In another Gospel passage, Jesus talked about the greatest commandments, to love God and to love others, which summarised all of the law. Paul goes so far as to say, there is only one - to ‘love your neighbour as yourself’.
It is so important to note that it doesn’t say ‘as much as yourself’, does it?! Note the imperative to love AS yourself. This is much deeper, and far more difficult, because it acknowledges our underlying oneness. We are, all of us, beloved children of God. We, all of us, are utterly infused with God’s very own image. What is that image?
‘God is love’.
If God is love, we too are love and called to love ourselves, which is all of us! We are already one - all we lack is awareness. Julian of Norwich puts it this way: ‘The person who loves everything and everyone God made, loves God because God is in every person. God is in all things.’
It was this passage in Galatians that helped me find self-acceptance as a gay man. I was in a relationship with Kieran, now my husband, and I could see the fruits of the love between us, and the penny finally dropped. It was as if God was saying to me: ‘this is good’, this is ‘very good’. It was love that liberated me, and enabled me to love better. Sexuality is more than just bodily - it enables a connection of love, care, nourishment as well as the one-ment of sex.
In Russell T Davies’ BBC drama Years and Years, set in Manchester in a dystopian alternative future, one of the characters, Edith, is having her memories stored, digitally, as her body dies. The inference is that human beings are mechanistic, and that if we could ‘back up’ our brains, our personality could live on digitally. As the download process continues, and Edith lies dying, reflecting on her family life, she has an epiphany and declares:
‘I’m not information, all these memories. They’re not just facts.

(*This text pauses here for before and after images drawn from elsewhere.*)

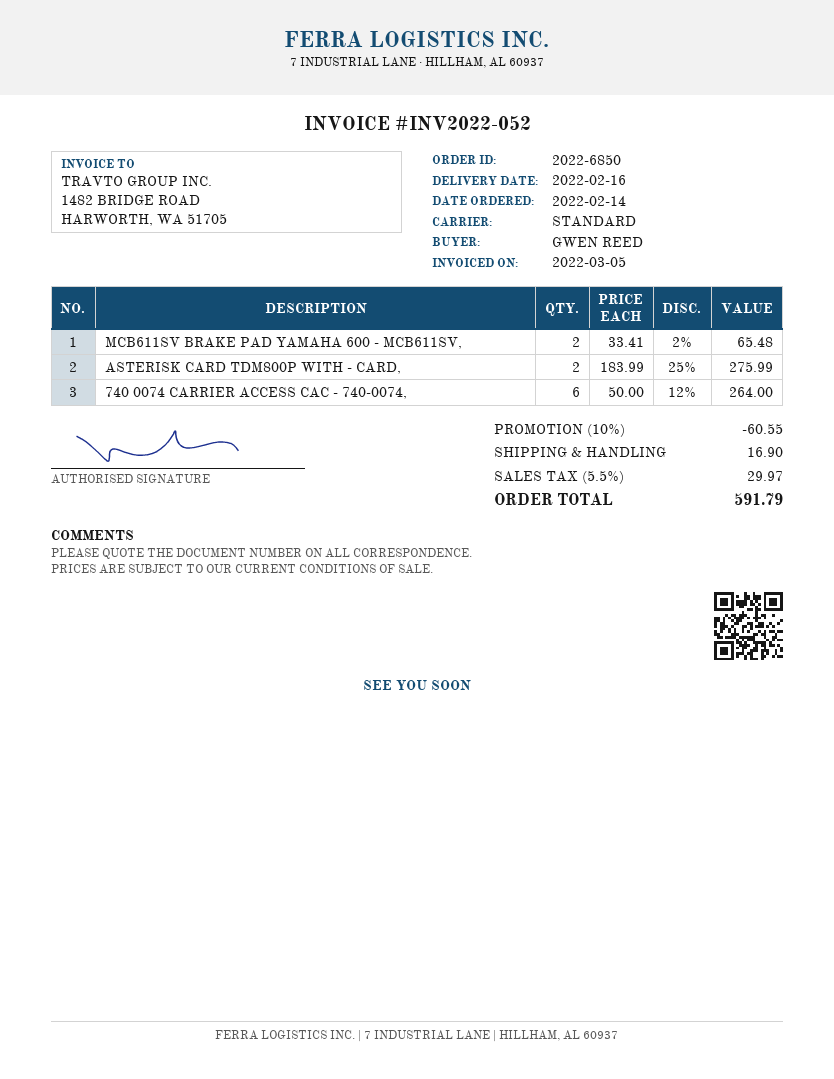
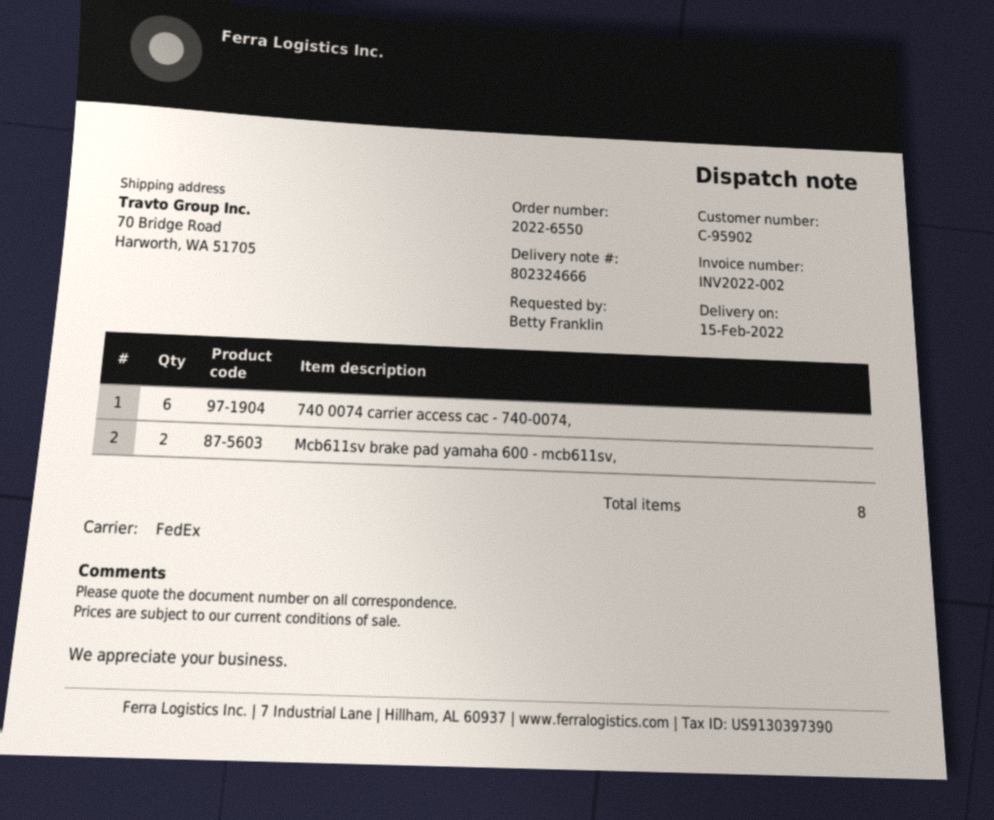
order number: 2022-6850 -> 2022-6550
delivery date: 2022-02-16 -> 2022-02-15
invoice number: INV2022-052 -> INV2022-002
ordered by: GWEN REED -> Betty Franklin
shipping method: standard -> FedEx
ASTERISK CARD TDM800P WITH - CARD,: 2 -> none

They’re so much more than that… They’re love. That’s what I’m becoming: love. I am love’
Who are we? I am not just my memories, I am not only what happens to me.. I am love! You too are love, and love calls to love. Can it be as simple as all that?
Yes it can, but the devil is always in the detail, which leads on to far more questions. How can we put this into practice? How does this affect the way we live? How to do I love those who don’t love me, especially when it’s hard enough to love those close to me?
At Corrymeela, the reconciliation centre in Northern Ireland, where people meet who have profound differences, and have even taken up arms against each other, there is a quote from Martin Luther King Jr printed in huge lettering in one of their meeting rooms. It reads:
‘Power without love is reckless and abusive, and love without power is sentimental and anaemic. Power at its best is love implementing the demands of justice, and justice at its best is power correcting everything that stands against love.’
Love is at the heart of all that we do, and all that we are. It is our ultimate calling, and what our Open Table communities, in their own faltering ways, attempt to live out.
So what’s it all about? The answer is simple and complicated: ‘Love is what it’s all about!’
This, though, is not as sentimental and anaemic as saying: ‘Let’s all just be nice’. This is a revolution. A revolution in the way we relate to people, the institutions we build, our economic system, environmental stewardship, and much more.
This is the Kingdom of God, a queer Kingdom, which turns upside down everything we know, and questions the status quo. This is metanoia, the Greek word often translated as repentance, which actually means a complete change of direction.
Love costs, and it costs dearly - as Queen Elizabeth II wrote in a message of condolence to the families of victims lost in the 9/11 attacks: ‘Grief is the price we pay for love.’
I for one so rarely want to pay the price - just remember what it cost Jesus - and yet it is the only path of freedom.